La nouvelle installation numérique du duo Maotik & Fraction à la SAT.

Sébastien Roy

Qui n’est jamais allé s’égarer dans la « satosphère » passe à coté d’un autre univers, d’une autre dimension. Au 1201 Saint-Laurent, des marches illuminées conduisent à ce dôme de 18 mètres de diamètre, qui forme un écran de projections sphériques. Les spectateurs sont invités à s’allonger sur des coussins, et on plonge dans une expérience multisensorielle.

C’est dans cet espace que le duo Maotik & Fraction frappe à nouveau avec ObE, fort de son succès au très respectable festival Mutek. On peut qualifier cette création d’installation audiovisuelle interactive. Au centre de l’espace, un demi-diamant incrusté dans le sol clignote déjà. Tout autour se trouvent des chevalets d’acier, que les spectateurs sont invités à manipuler pendant les trente-cinq minutes de la représentation. Les portes se ferment, le voyage peut commencer. Les graphismes 3D déboulent dans tout le champ de vision et évoluent au rythme de sons industriels. Le ballet des lignes parallèles aux couleurs froides mime un mouvement d’ascension, direction la stratosphère. Mais pas question de nuages, ici on s’engouffre dans la matière. Les figures fractales au comportement erratique dessinent pourtant les traits d’une entité.

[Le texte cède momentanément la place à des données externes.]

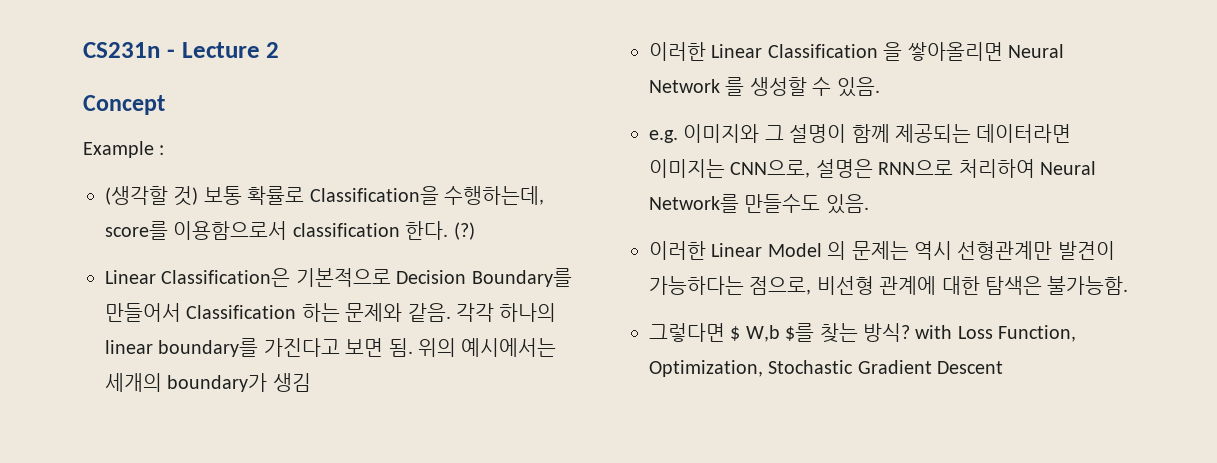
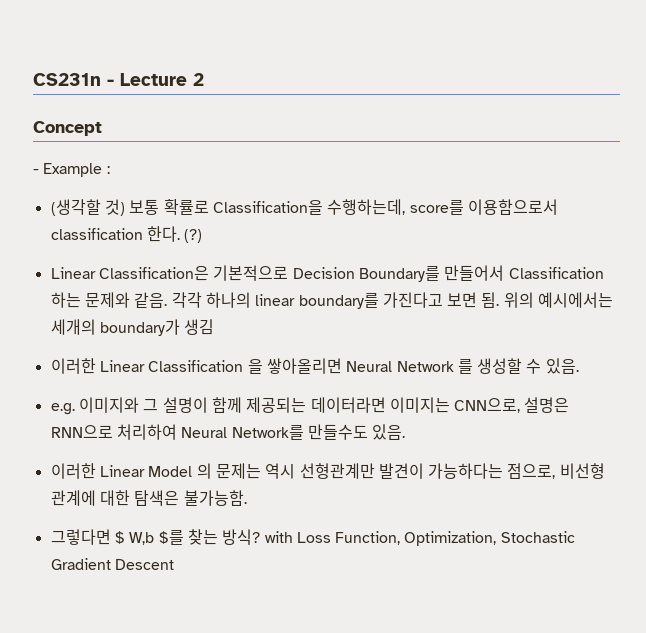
(165, 105) none -> [33,169,39,174] -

On baigne dans une vision organique du processus artistique. Des atomes s’entrechoquent pour faire et défaire cette créature. Des code-barres aux accents cosmiques monopolisent l’espace. Ils semblent répondre aux pulsations du son, et participent à l’hypnotisation du spectateur.

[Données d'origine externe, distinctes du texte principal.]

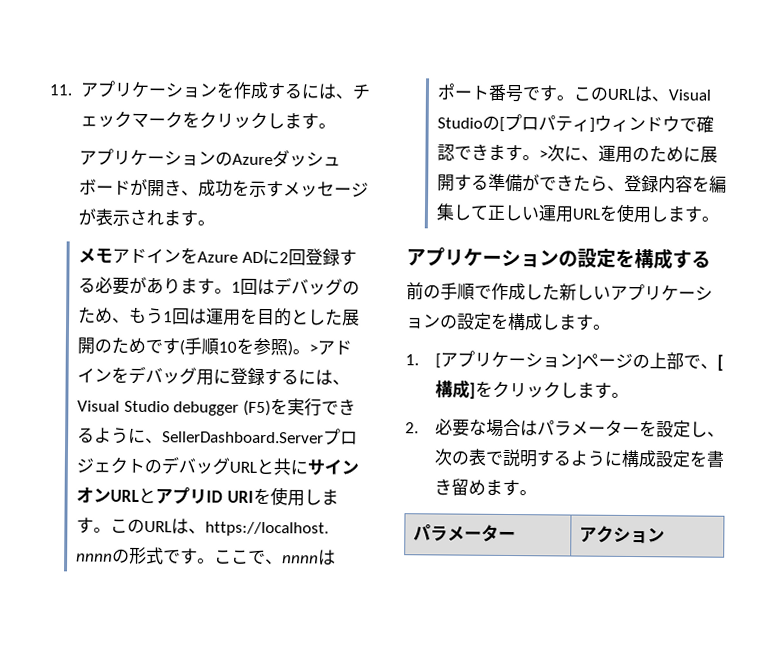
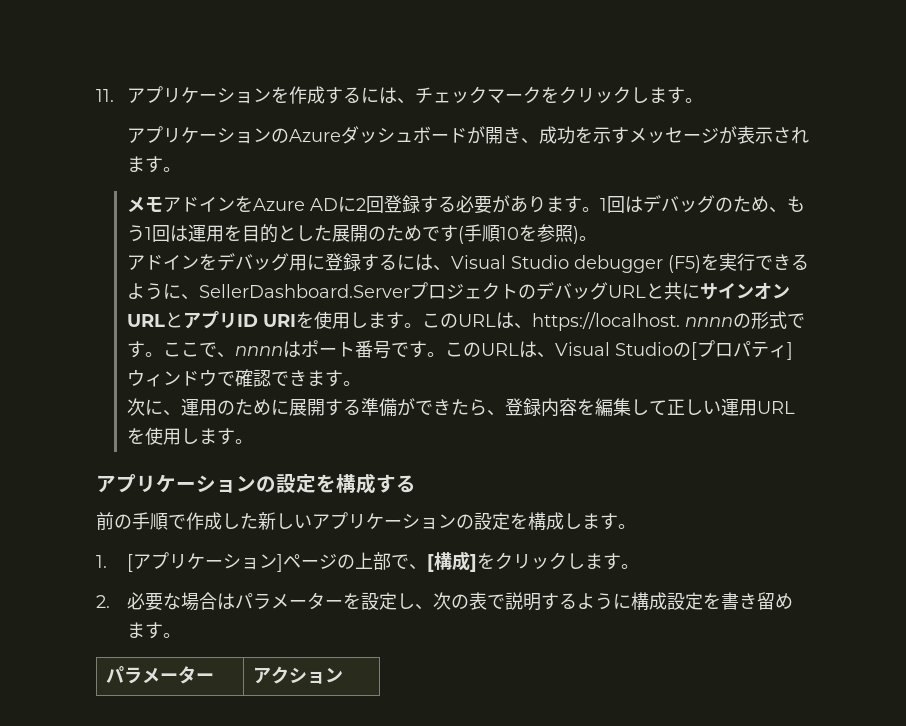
[309,344,319,354] > -> (597, 238) //
[539,150,549,160] > -> (361, 383) //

Soudain, les lasers semblent se calmer. On peut alors accoster les chevalets aux allures futuristes. Dotés de capteurs infra-rouges, ils réagissent à l’approche de la main et coordonnent des notes industrielles à des apparitions sur la sphère. Le spectateur est rendu démiurge pour l’occasion. Un simple mouvement et des figures 3D d’influence glacière surgissent de tous les côtés. Les palettes s’illuminent et chacune produit un son différent. Des ampoules au sol viennent compléter cette réinterprétation de la matrice. Morpheus, sort de ce corps.

Les fractales reprennent ensuite leur danse effrénée et englobent l’audience, médusée.

On pourrait penser à une métaphore, mais ce n’est plus de mots dont il s’agit. À ce stade de la métaphysique, le spectateur en est remis à ses sensations, et peut interagir avec un concept abstrait. Les couleurs chantent en canon avec les tons syncopés, on sent l’adrénaline monter.

On se laisse forcément porter par cette pause vis-à-vis du monde extérieur. La projection se termine, et on s’éveille doucement de ce rêve. Quelques instants se passent avant que le public ne se décide d’applaudir de façon parsemée. Le temps de ne pas comprendre ce qui vient de se passer. Par un séduisant minimalisme, Maotik & Fraction auront convaincu tout le monde. Respectivement artiste multimédia et plasticien sonore, le duo Maotik & Fraction réussit avec ObE le pari d’une expérience unique. Déconseillé aux épileptiques.